Work request: Find the line containing "2015-10-28: none -> 117" in the entries; transcribe it and all remaining lines through the end, exactly as they appear, but not the pictures.

Exercise material:
******************************

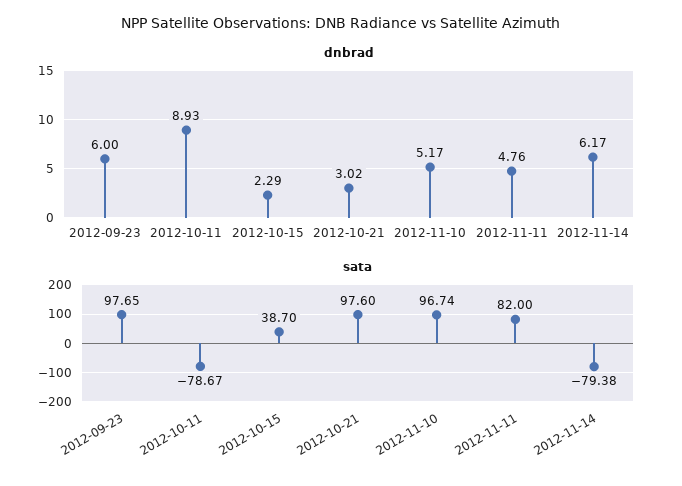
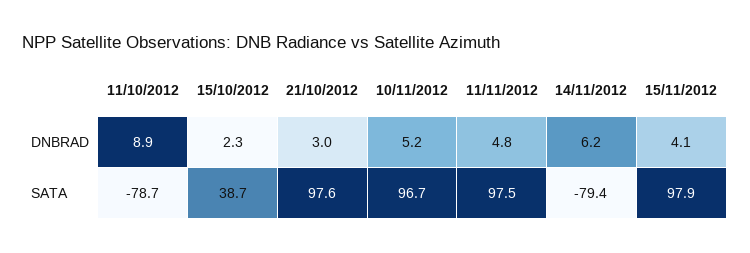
dnbrad, 2012-09-23: 6 -> none
sata, 2012-09-23: 97.65 -> none
sata, 2012-11-11: 82 -> 97.5
dnbrad, 15/11/2012: none -> 4.1
sata, 15/11/2012: none -> 97.9

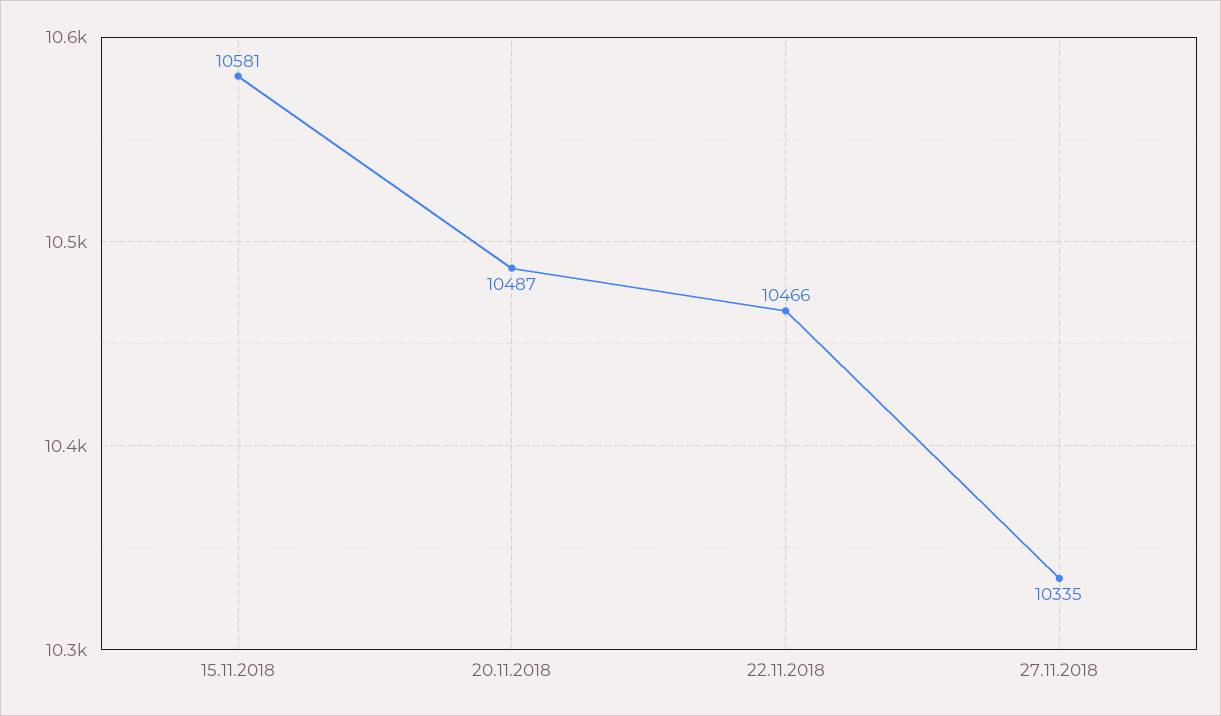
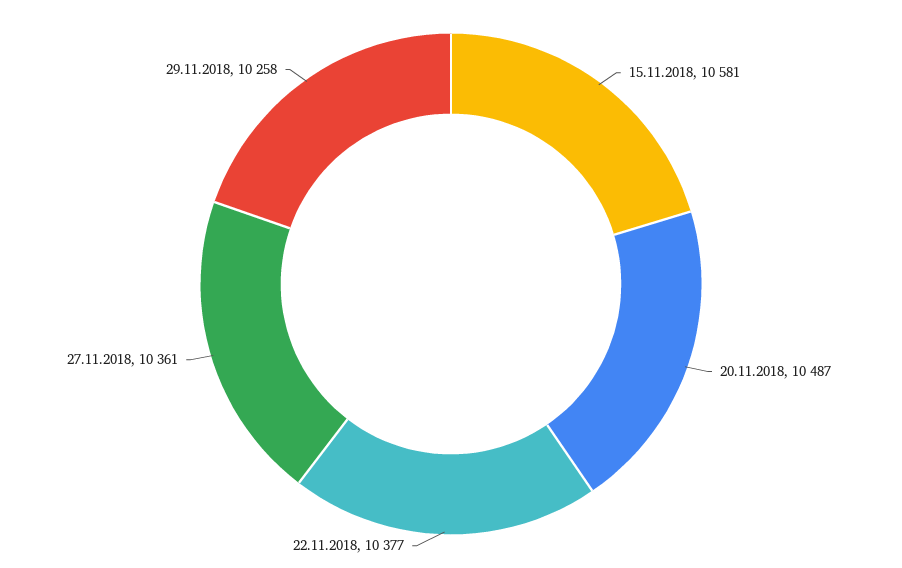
22.11.2018: 10466 -> 10377
27.11.2018: 10335 -> 10361
29.11.2018: none -> 10258

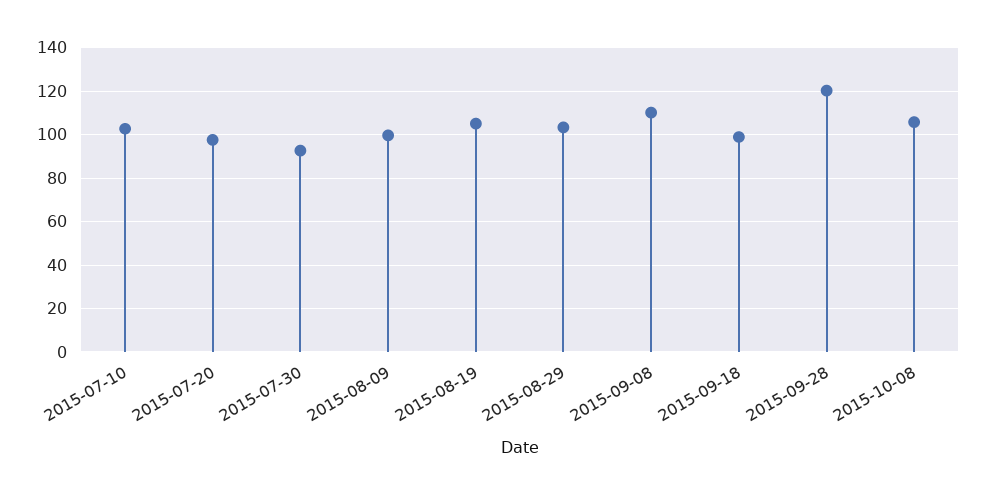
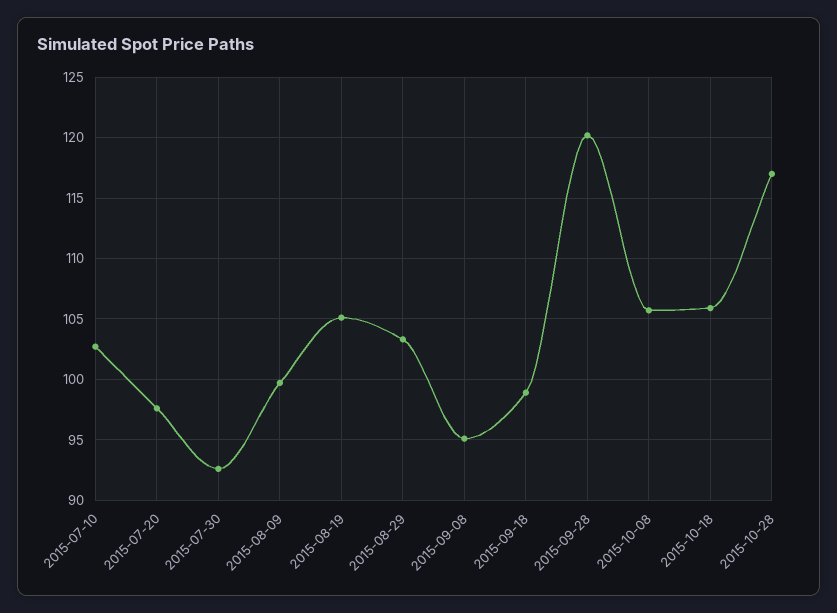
2015-09-08: 110 -> 95
2015-10-18: none -> 106
2015-10-28: none -> 117

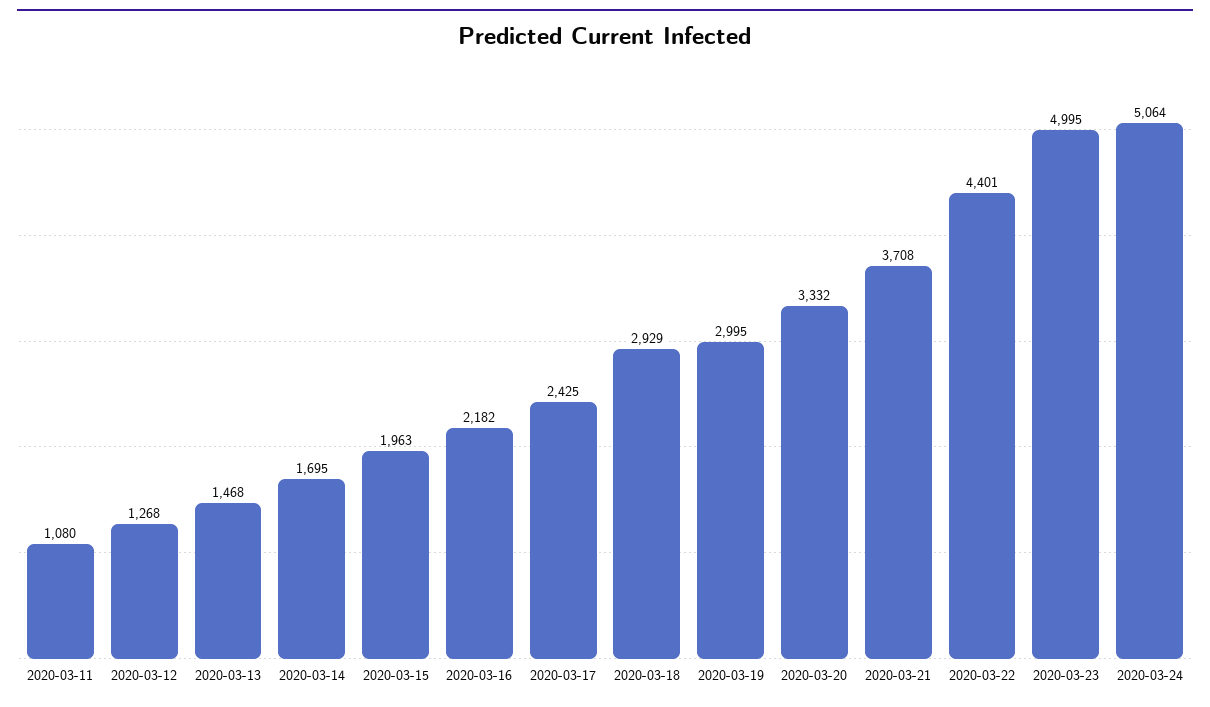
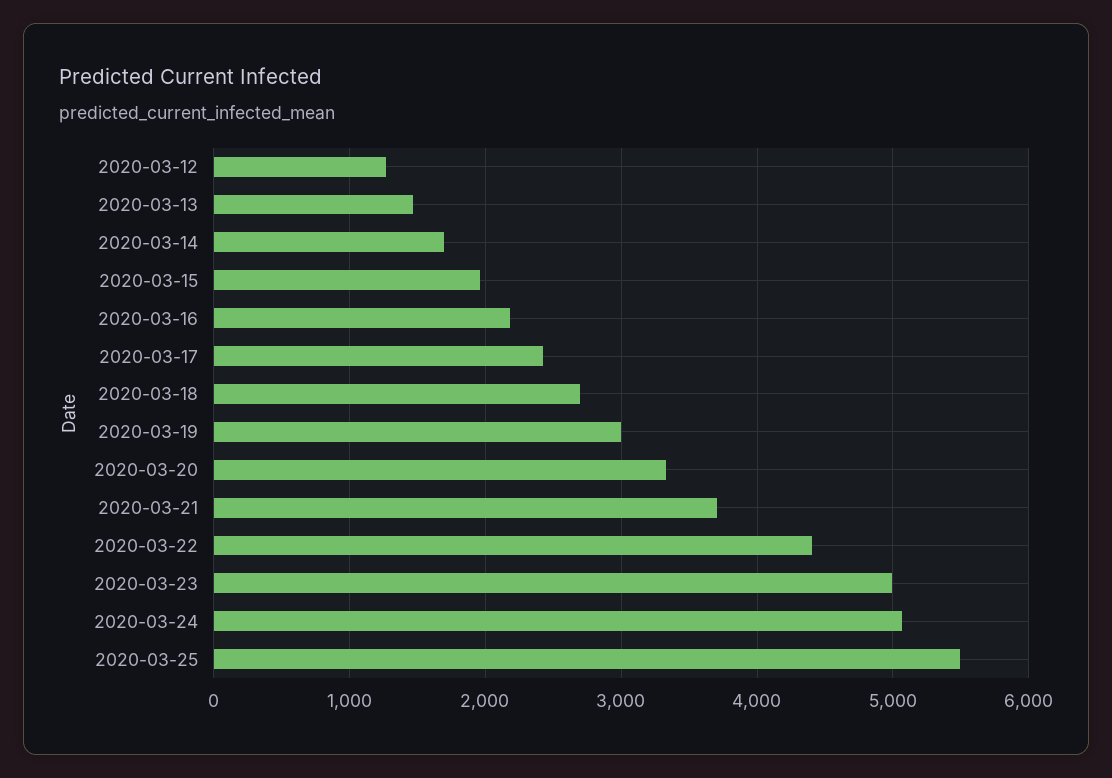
2020-03-11: 1080 -> none
2020-03-18: 2929 -> 2700
2020-03-25: none -> 5500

******************************

Answer box:
2015-10-28: none -> 117

2020-03-11: 1080 -> none
2020-03-18: 2929 -> 2700
2020-03-25: none -> 5500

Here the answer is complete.